Прежде чем добраться до волнолома, нужно было миновать коварную осыпь, состоящую из обломков дерева, кирпичей, кусков штукатурки и черепков. Одолев половину осыпи, Скрипач остановился. Он протянул руку и вытащил из груды обломков посеревший кусок дерева.
— Гляди-ка, — обратился он к Крокусу. — Дерево превратилось в камень.
— Окаменело, — ответил Крокус. — Помню, дядя рассказывал мне, как все происходит. Дерево пропитывается каменными солями и само становится как камень. Но не за год-два, а за тысячи лет.
— Зато верховный маг, которому доступна магия Пути Дрисса, сотворил бы такое окаменение за считанные секунды.
Маппо, который все-таки присоединился к ним, извлек посудный черепок. Внешне этот черепок небесно-голубого цвета был тонким, как яичная скорлупа, но отличался изрядной прочностью. На черепке сохранился кусочек рисунка: черные с зеленоватым отливом линии изображали туловище. Рисунок был грубым. Скорее всего, его сделала рука человека, поскольку туловище явно было человеческим. Маппо размахнулся и зашвырнул черепок подальше.
— Этот город погиб задолго до того, как исчезло море, — сказал Скрипач, продолжая подъем.
— Откуда ты знаешь? — послышался сзади вопрос Крокуса.
— Здесь все источено и разрушено водой. Волны дырявили эту стену. Век за веком. Не забывай, я вырос в приморском городе. Я видел, на что способна вода. Прежде чем строить новые причалы в Малазе, император приказал вычистить и углубить дно Малазанского залива. Мы бегали смотреть, как из-под воды обнажаются старые волноломы и все прочее.

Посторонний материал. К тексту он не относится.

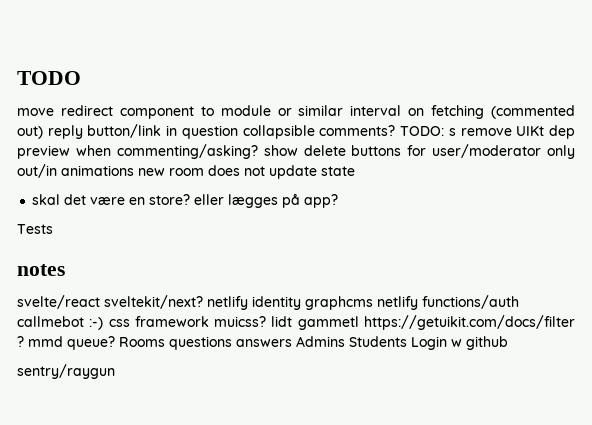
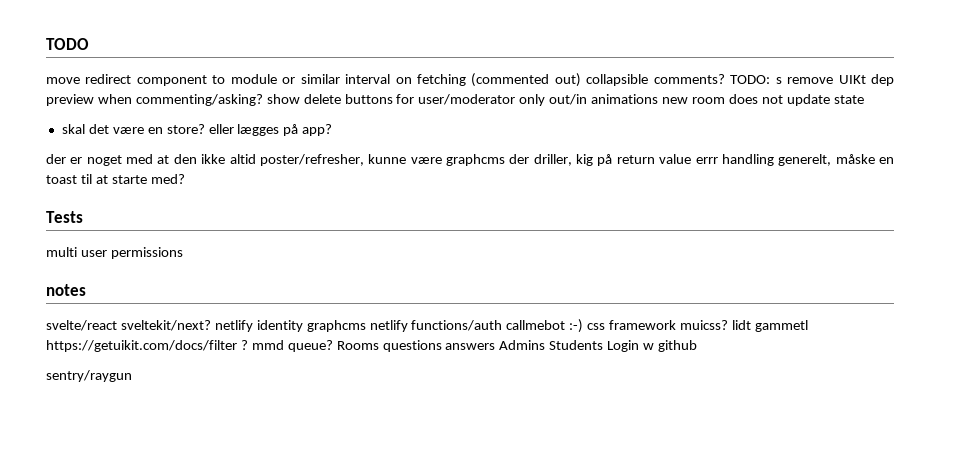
[47,124,238,139] reply button/link in question -> (581, 80) none
[17,224,53,234] Tests -> [46,154,895,166] [46,174,185,184] [46,211,83,223] [46,247,183,259] der er noget med at den ikke altid poster/refresher, kunne være graphcms der driller, kig på return value errr handling generelt, måske en toast til at starte med? // Tests // multi user permissions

Скрипач добрался до верха и снова остановился, чтобы передохнуть.
— Тогда-то и стало понятно, что Малаз древнее, чем думали.
— И со временем уровень моря там не опускался, как здесь, а поднимался, — заключил Маппо.
— Ты прав, трелль.
С вершины волнолома открывался вид на разрушенный город. Природная стихия немало потрудилась над ним, однако еще до ее слепых ударов этот город кто-то жестоко разрушил. Почти все здания представляли собой груды обломков — свидетелей чьей-то неимоверной силы и безудержной ярости. Остальное пространство заполняли колючие кустарники. Рядом с ними тянулись вверх кривые узловатые деревья.
Примечательной особенностью этого города было обилие статуй. Когда-то они стояли в промежутках широких колоннад, заполняли ниши едва ли не в каждой стене. Повсюду валялись обломки мраморных тел. Манера изображения была той же, что и на голубом черепке. Фигуры показались треллю слишком уж знакомыми.
«Легенда, которую рассказывали на просторах Джаг-одхана… легенда, слышимая мною от старейшин племени…»
Икарий скрылся из виду.
— Куда дальше? — спросил Скрипач.
На темной коже Маппо проступил пот. Внутри слабо шевельнулось предчувствие. Он шагнул вперед.
— Ты что-то почуял? — допытывался Скрипач. Маппо едва слышал вопрос сапера.
По развалинам было трудно представить себе первоначальный вид города. Но у Маппо имелся свой способ воссоздания. Он дословно помнил легенду, ритм ее повествования. Язык древних треллей был гораздо точнее и емче. Народ, не обладавший письменностью, довел использование слов до невероятного совершенства. Слова передавали числа, измерения, состав и свойства всех вещей. Слова несли в себе тайные карты, точные расстояния, устройство человеческого разума, историю событий, описание городов, континентов и магических Путей.
Племя, которое несколько веков назад приняло к себе Маппо, хранило древние традиции и отвергало все изменения, коснувшиеся жизни треллей. Старейшины племени торопились передать эти традиции Маппо и его сверстникам, чтобы они сохранили удивительную силу слова, силу повествования, силу памяти.